Decision Date27 June 2013
Docket NumberNo. 2010–KA–01631–COA.,2010–KA–01631–COA.
Citation116 So.3d 138
PartiesJerry D. VAN WAGNER, Appellant v. STATE of Mississippi, Appellee.
CourtMississippi Court of Appeals

OPINION TEXT STARTS HERE

George T. Holmes, Leslie S. Lee, Jackson, attorneys for appellant.

Office of the Attorney General by Jeffrey A. Klingfuss, attorney for appellee.

EN BANC.

GRIFFIS, P.J., for the Court:

¶ 1. Jerry D. Van Wagner appeals his convictions from the Pearl River County Circuit Court stemming from a one-car motor-vehicle accident on U.S. Highway 59 in Pearl River County, Mississippi, that killed Crystal Brasher. Van Wagner was convicted of Count I, kidnapping, and Count II, aggravated DUI, and sentenced as a habitual offender to twenty-five years for Count I and twenty-five years for Count II, with sentences ordered to run consecutively, all in the custody of the Mississippi Department of Corrections.
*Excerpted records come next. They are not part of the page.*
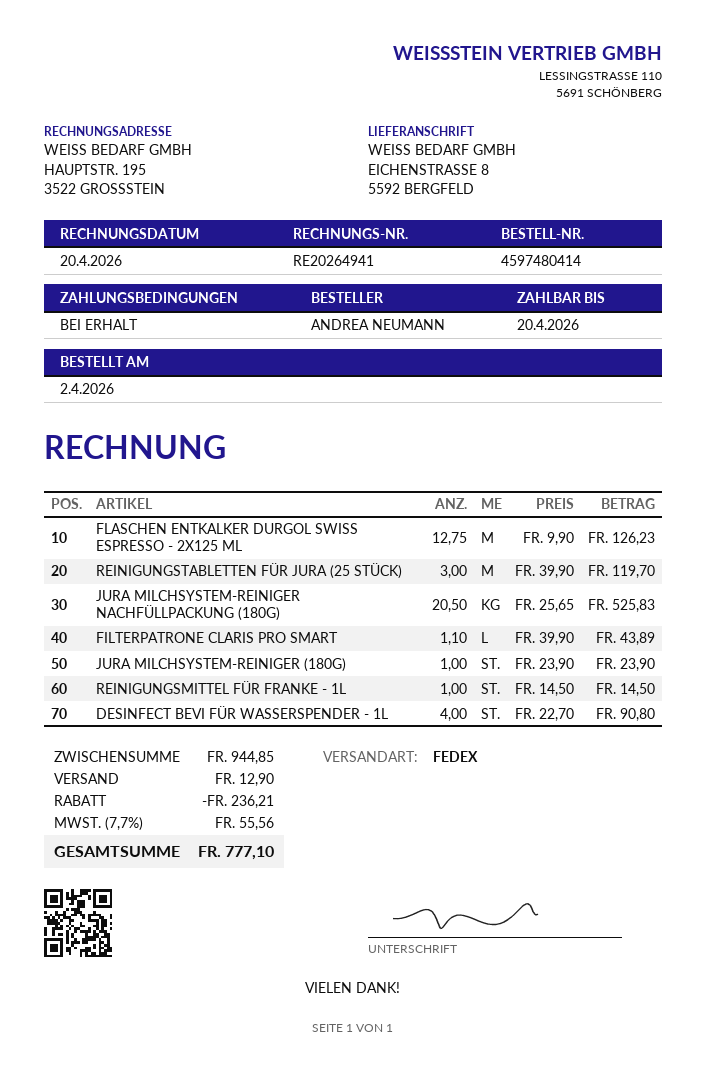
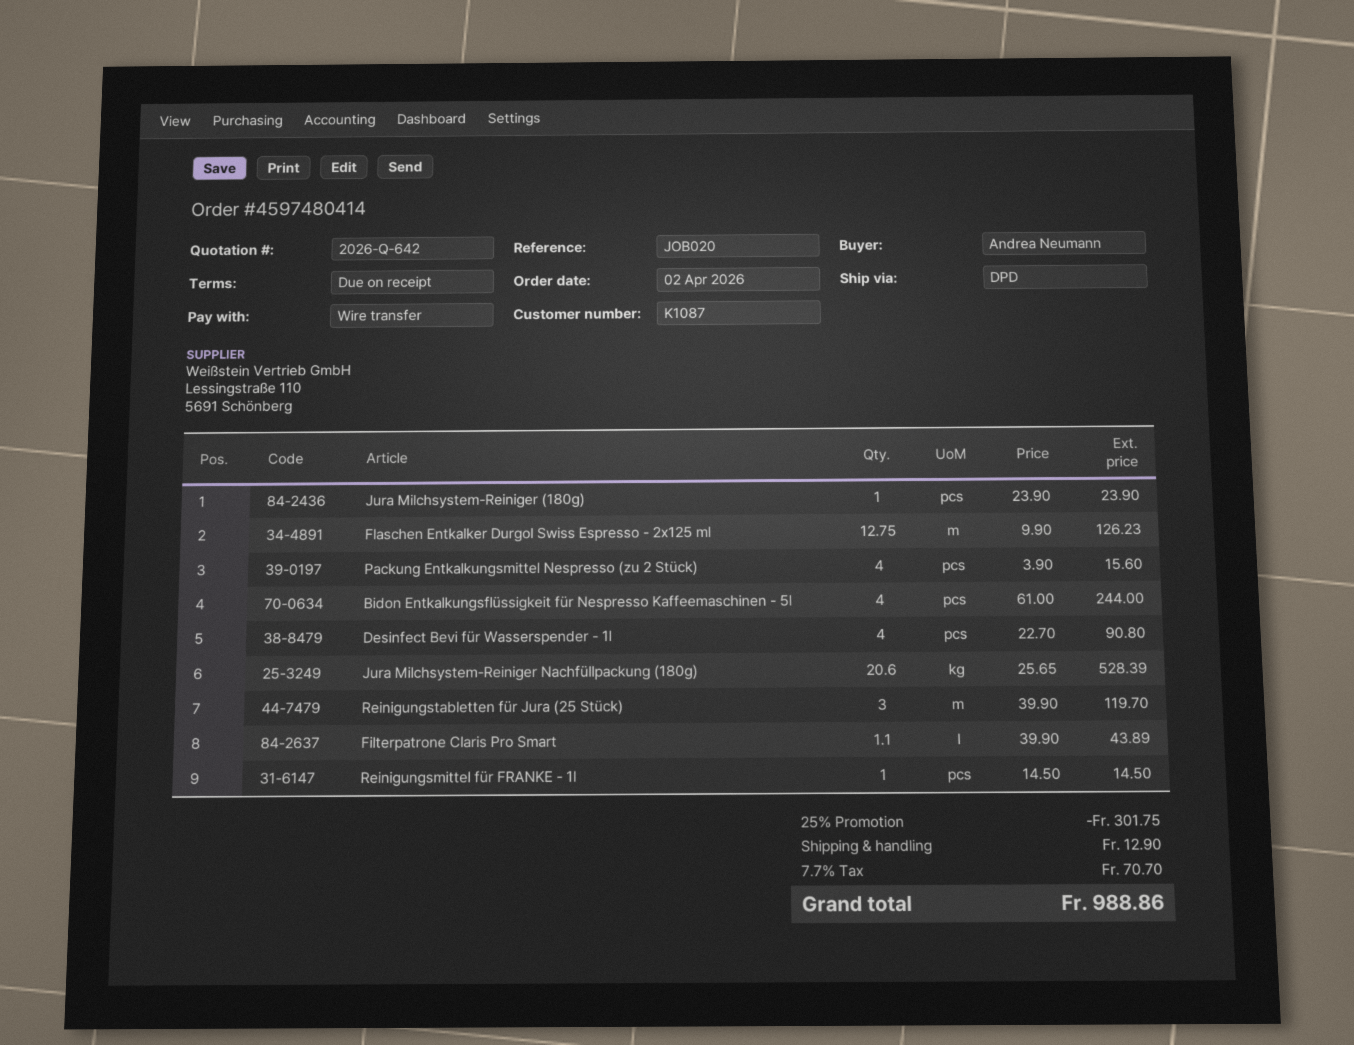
shipping method: FedEx -> DPD
JURA MILCHSYSTEM-REINIGER NACHFÜLLPACKUNG (180G): 20.5 x 25.65 = 525.83 -> 20.6 x 25.65 = 528.39
Packung Entkalkungsmittel Nespresso (zu 2 Stück): none -> 4 x 3.90 = 15.60
Bidon Entkalkungsflüssigkeit für Nespresso Kaffeemaschinen - 5l: none -> 4 x 61.00 = 244.00
discount: 236.21 -> 301.75
tax: 7.7% = 55.56 -> 7.7% = 70.70
total: 777.10 -> 988.86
Van Wagner was also ordered to pay: a $2,500 fine; $2,500 to the Pearl River County Public Defenders Fund; $6,500 to the Mississippi Crime Victims Compensation Fund; and restitution of $2,217. On appeal, Van Wagner raises five points of error: (1) the State offered insufficient evidence to support the conviction of Count I, kidnapping; (2) the jury's verdict on Count II, aggravated DUI, is against the overwhelming weight of the evidence; (3) Van Wagner was prejudiced by a discovery violation; (4) there was no probable cause to administer a blood-alcohol test; and (5) he was illegally sentenced as a habitual offender. We reverse and render Van Wagner's conviction of Count I, kidnapping, because there is insufficient evidence to support the verdict. His convictionand sentence for Count II, aggravated DUI, is affirmed.

FACTS

¶ 2. In April 2009, Van Wagner and Brasher lived at McLeod Park in Hancock County, Mississippi. On April 25, 2009, deputies with the Hancock County Sheriff's Department were patrolling the park when one of the deputies noticed Brasher had bruises on her face. After a conversation with Brasher, the deputy arrested Van Wagner for domestic violence, simple assault and took Van Wagner to jail. Brasher later posted bond for Van Wagner, and Van Wagner was released from jail.
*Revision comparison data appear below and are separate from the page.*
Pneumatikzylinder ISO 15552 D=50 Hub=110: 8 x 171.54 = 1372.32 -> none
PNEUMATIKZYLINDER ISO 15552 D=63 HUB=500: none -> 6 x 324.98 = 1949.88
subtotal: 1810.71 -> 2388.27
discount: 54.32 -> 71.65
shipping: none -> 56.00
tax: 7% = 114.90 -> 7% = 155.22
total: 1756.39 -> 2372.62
¶ 3. Around the same time, Brasher and Van Wagner were forced to move from McLeod Park and were living with Van Wagner's sister in Perkinston, Mississippi. The day after the alleged incident in McLeod Park, the two packed up their belongings into a red Isuzu Rodeo and headed toward Perkinston on U.S. Highway 59. Shortly after their departure, a one-car accident involving a red Isuzu was reported on U.S. Highway 59.
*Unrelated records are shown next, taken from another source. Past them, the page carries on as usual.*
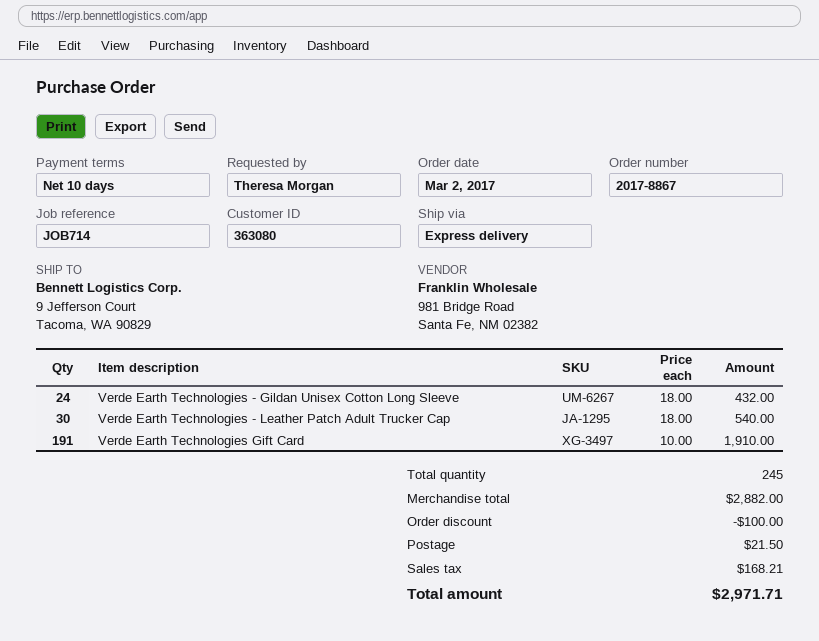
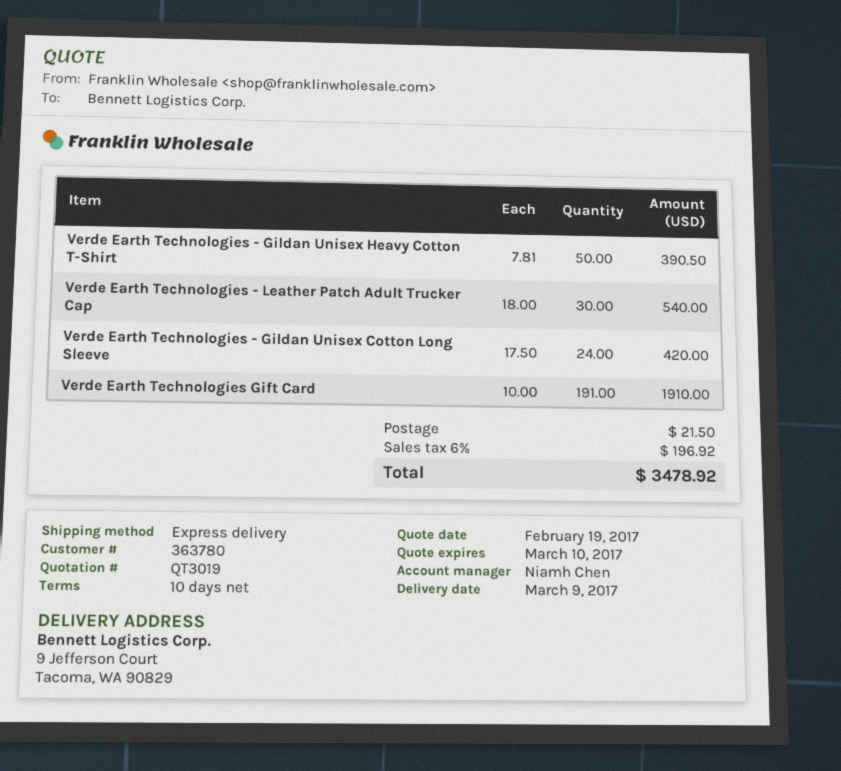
customer number: 363080 -> 363780
Verde Earth Technologies - Gildan Unisex Cotton Long Sleeve: 24 x 18.00 = 432.00 -> 24 x 17.50 = 420.00
Verde Earth Technologies - Gildan Unisex Heavy Cotton T-Shirt: none -> 50 x 7.81 = 390.50
discount: 100.00 -> none
tax: 168.21 -> 196.92
total: 2971.71 -> 3478.92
¶ 4. When law enforcement reached the scene of the accident, they found Brasher thrown from the car, lying on the side of the road. A number of cars traveling on U.S. Highway 59 had already stopped and reached the vehicle to assist the injured passenger.

¶ 5. These witnesses testified that they removed Van Wagner from the driver's seat while Brasher laid on the ground with unlocked chains wrapped around her legs, from her ankles to her knees. Officers who arrived on the scene found the chains already removed and hanging from the car door. Upon searching the debris from the wreck, officers also found two beer cans and the top to a liquor bottle. A state trooper, Trooper James Westbrook, testified that the Isuzu's front tire on the driver's side was flat.

¶ 6. Both Brasher and Van Wagner were taken to Highland Community Hospital in Picayune, Mississippi, where Brasher later died. Upon arriving at the hospital, Trooper Westbrook consulted with the Pearl River County Coroner, who understood that Brasher was driving the vehicle. Van Wagner also told Trooper Westbrook that it was Brasher who had been driving when the accident occurred.

¶ 7. Trooper Westbrook testified that on entering Van Wagner's hospital room, the trooper smelled alcohol. Although a consent form was not produced prior to trial, Trooper Westbrook testified that he received consent from Van Wagner to draw blood for a blood-alcohol test, and then Trooper Westbrook asked a nurse to do so. The blood vials were then sent to the State Crime Laboratory in Jackson, Mississippi. According to the lab results, Van Wagner's blood-alcohol level was .11, which is over the legal limit of .08.

¶ 8. At trial, Master Sergeant Jay Kelly with the Mississippi Department of Public Safety testified as an expert in motor-vehicle-accident reconstruction. In his opinion, Brasher was the passenger at the time of the accident, and Van Wagner was the driver. Master Sergeant Kelly found no indication that the front driver's side tire had experienced a blow-out at the time of the wreck.

¶ 9. Prior to trial, the circuit judge allowed the indictment to be amended to charge Van Wagner as a habitual offender. Van Wagner was convicted of Count I, kidnapping, and Count II, aggravated DUI, and sentenced as a habitual offender to twenty-five years for Count I and twenty-five years for Count II, with the sentences ordered to run consecutively, all in the custody of the Mississippi Department of Corrections. Van Wagner appeals his convictions and sentences.

ANALYSIS

1. Whether sufficient evidence supported a conviction of kidnapping.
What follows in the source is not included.